___ RECORDS SHOWN

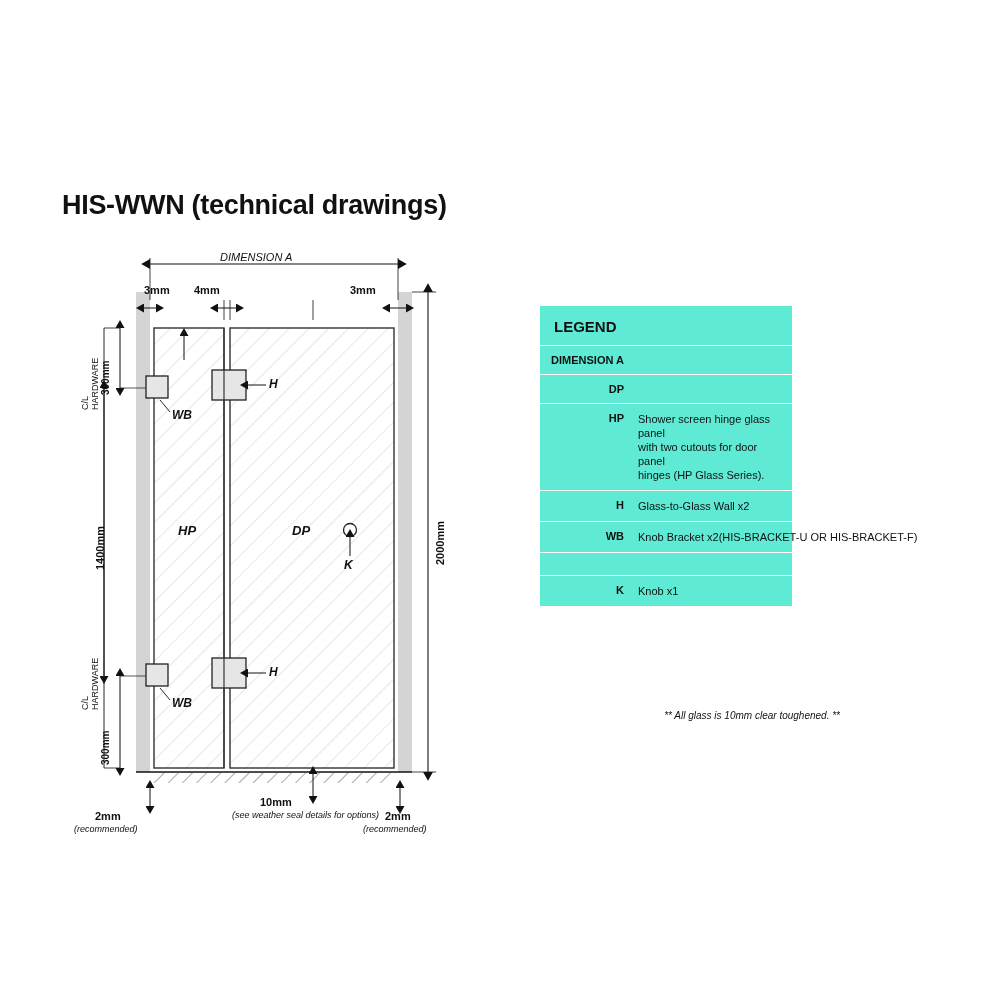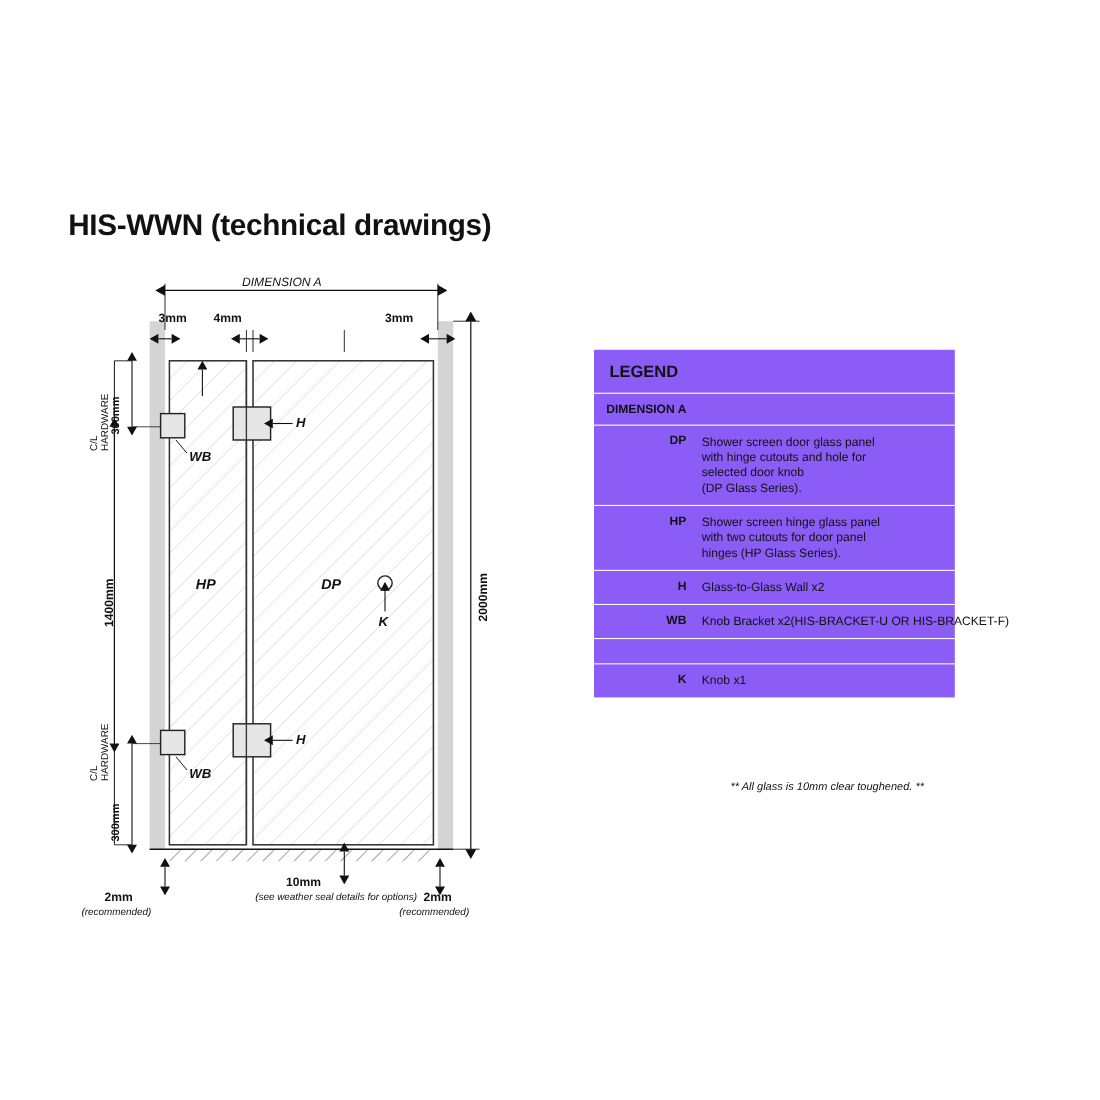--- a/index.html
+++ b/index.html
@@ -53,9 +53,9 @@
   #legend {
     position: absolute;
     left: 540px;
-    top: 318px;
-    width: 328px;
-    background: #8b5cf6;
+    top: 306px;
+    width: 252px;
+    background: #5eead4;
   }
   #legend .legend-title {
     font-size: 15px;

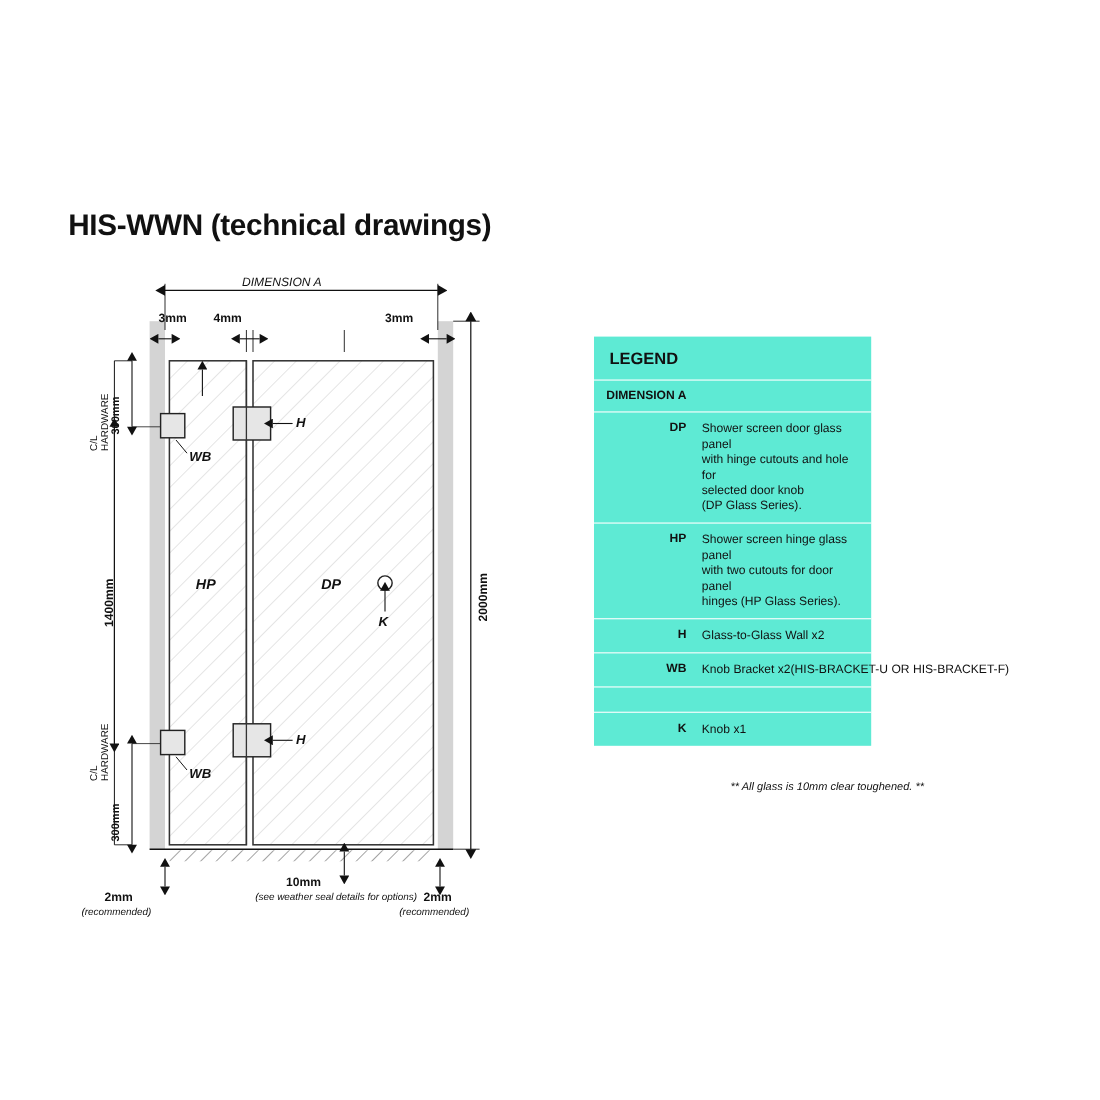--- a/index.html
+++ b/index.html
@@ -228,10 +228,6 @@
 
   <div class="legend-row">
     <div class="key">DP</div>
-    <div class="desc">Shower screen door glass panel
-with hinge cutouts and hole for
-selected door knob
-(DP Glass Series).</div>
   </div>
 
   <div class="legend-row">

______

_TASK INSTRUCTIONS_
An exact transcription of the listing is required, and it must contain no pictures.

_RESULT_
--- a/index.html
+++ b/index.html
@@ -53,9 +53,9 @@
   #legend {
     position: absolute;
     left: 540px;
-    top: 318px;
-    width: 328px;
-    background: #8b5cf6;
+    top: 306px;
+    width: 252px;
+    background: #5eead4;
   }
   #legend .legend-title {
     font-size: 15px;

--- a/index.html
+++ b/index.html
@@ -228,10 +228,6 @@
 
   <div class="legend-row">
     <div class="key">DP</div>
-    <div class="desc">Shower screen door glass panel
-with hinge cutouts and hole for
-selected door knob
-(DP Glass Series).</div>
   </div>
 
   <div class="legend-row">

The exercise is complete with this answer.